*** Data shown Section Begins ***

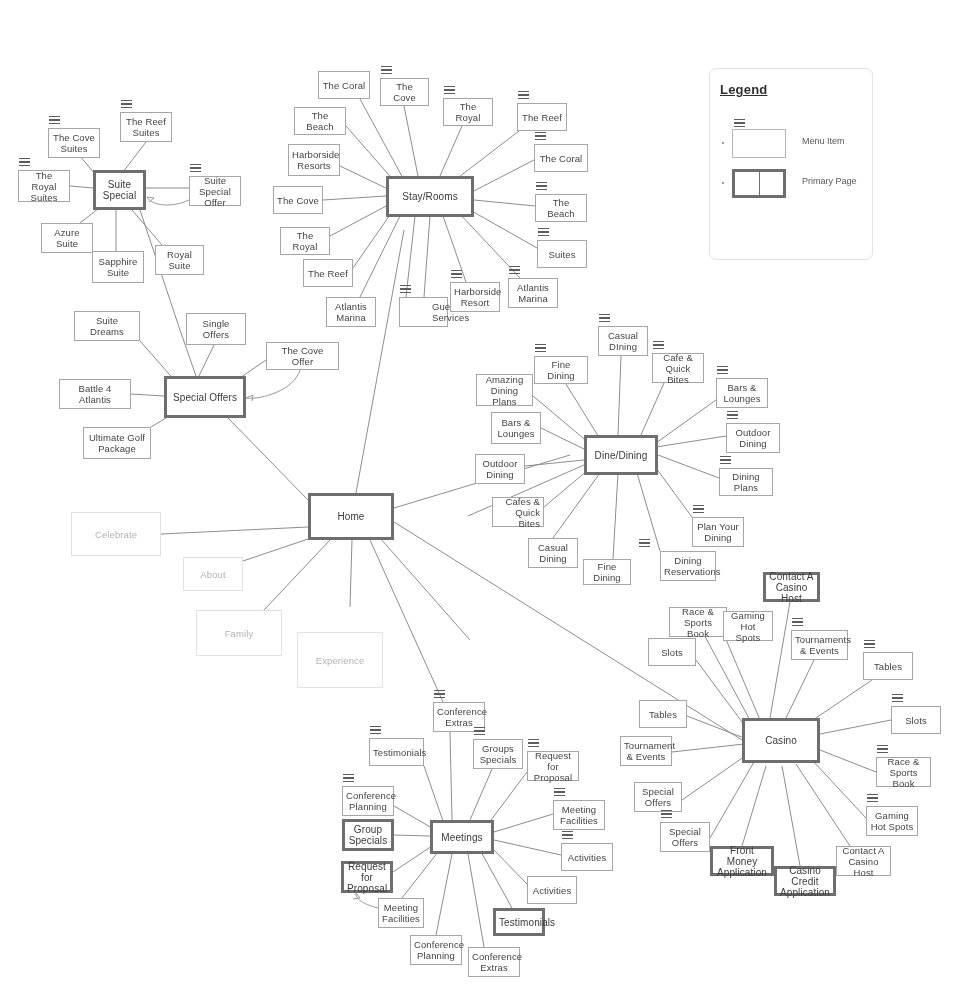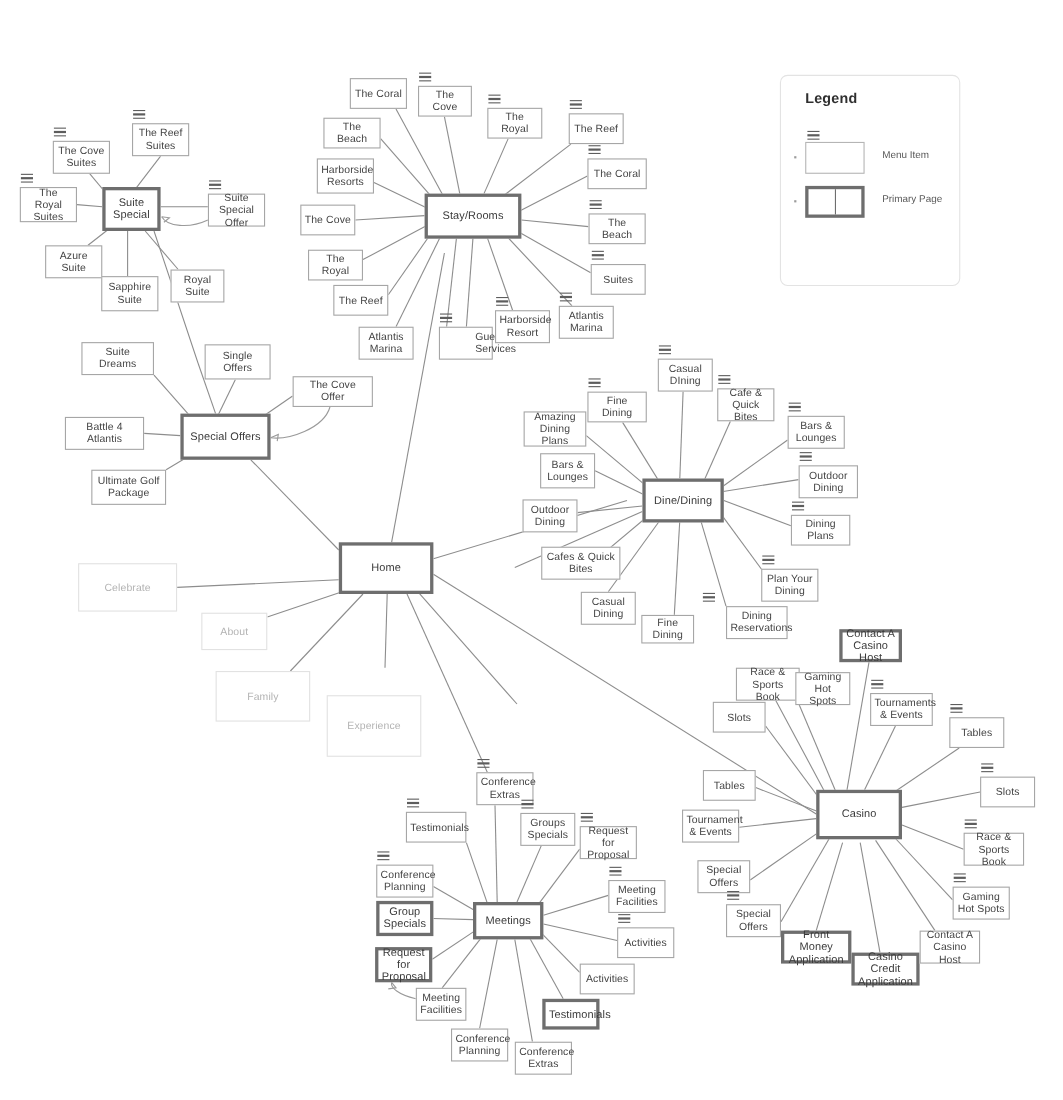--- a/index.html
+++ b/index.html
@@ -88,12 +88,13 @@
   }
   #legend .legend-title{
     position:absolute;
-    left:22px;
+    left:10px;
     top:13px;
     font-size:13px;
     font-weight:bold;
     color:#2f2f2f;
     letter-spacing:.2px;
+    text-decoration:underline;
   }
   .legend-row{
     position:absolute;

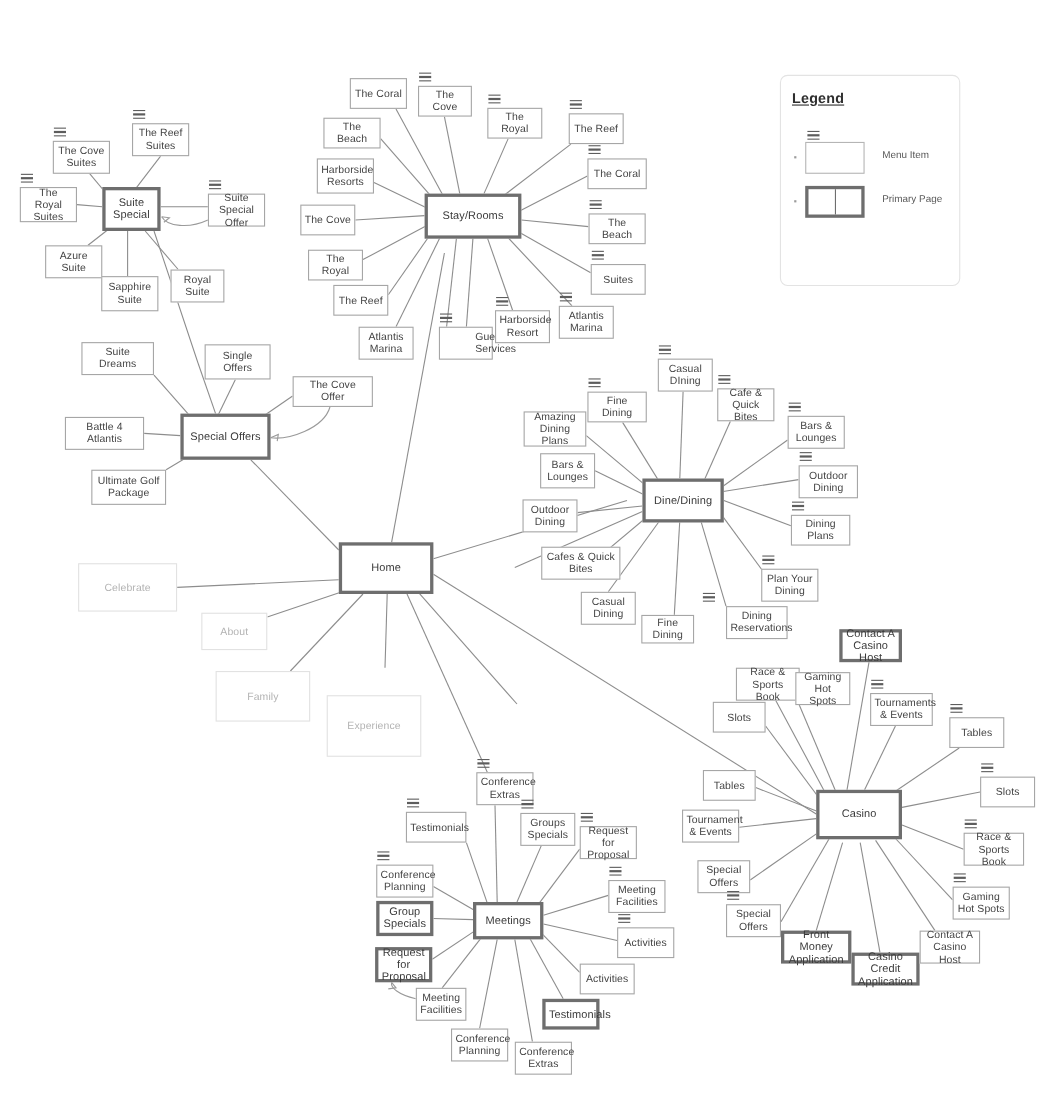--- a/index.html
+++ b/index.html
@@ -505,7 +505,7 @@
         <i></i>
         <i></i>
       </span>
-      <div class="node page" style="left: 492px; top: 497px; width: 72px; height: 30px;">
+      <div class="node page" style="left: 492px; top: 497px; width: 52px; height: 30px; text-align: right;">
         <span class="label">Cafes &amp; Quick Bites</span>
       </div>
       <div class="node page" style="left: 692px; top: 517px; width: 52px; height: 30px;">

*** Data shown Section Ends ***

Goal of the exercise: Each line of the data that has the string "left" should be returned.

Task answer:
-    left:22px;
+    left:10px;
-      <div class="node page" style="left: 492px; top: 497px; width: 72px; height: 30px;">
+      <div class="node page" style="left: 492px; top: 497px; width: 52px; height: 30px; text-align: right;">
       <div class="node page" style="left: 692px; top: 517px; width: 52px; height: 30px;">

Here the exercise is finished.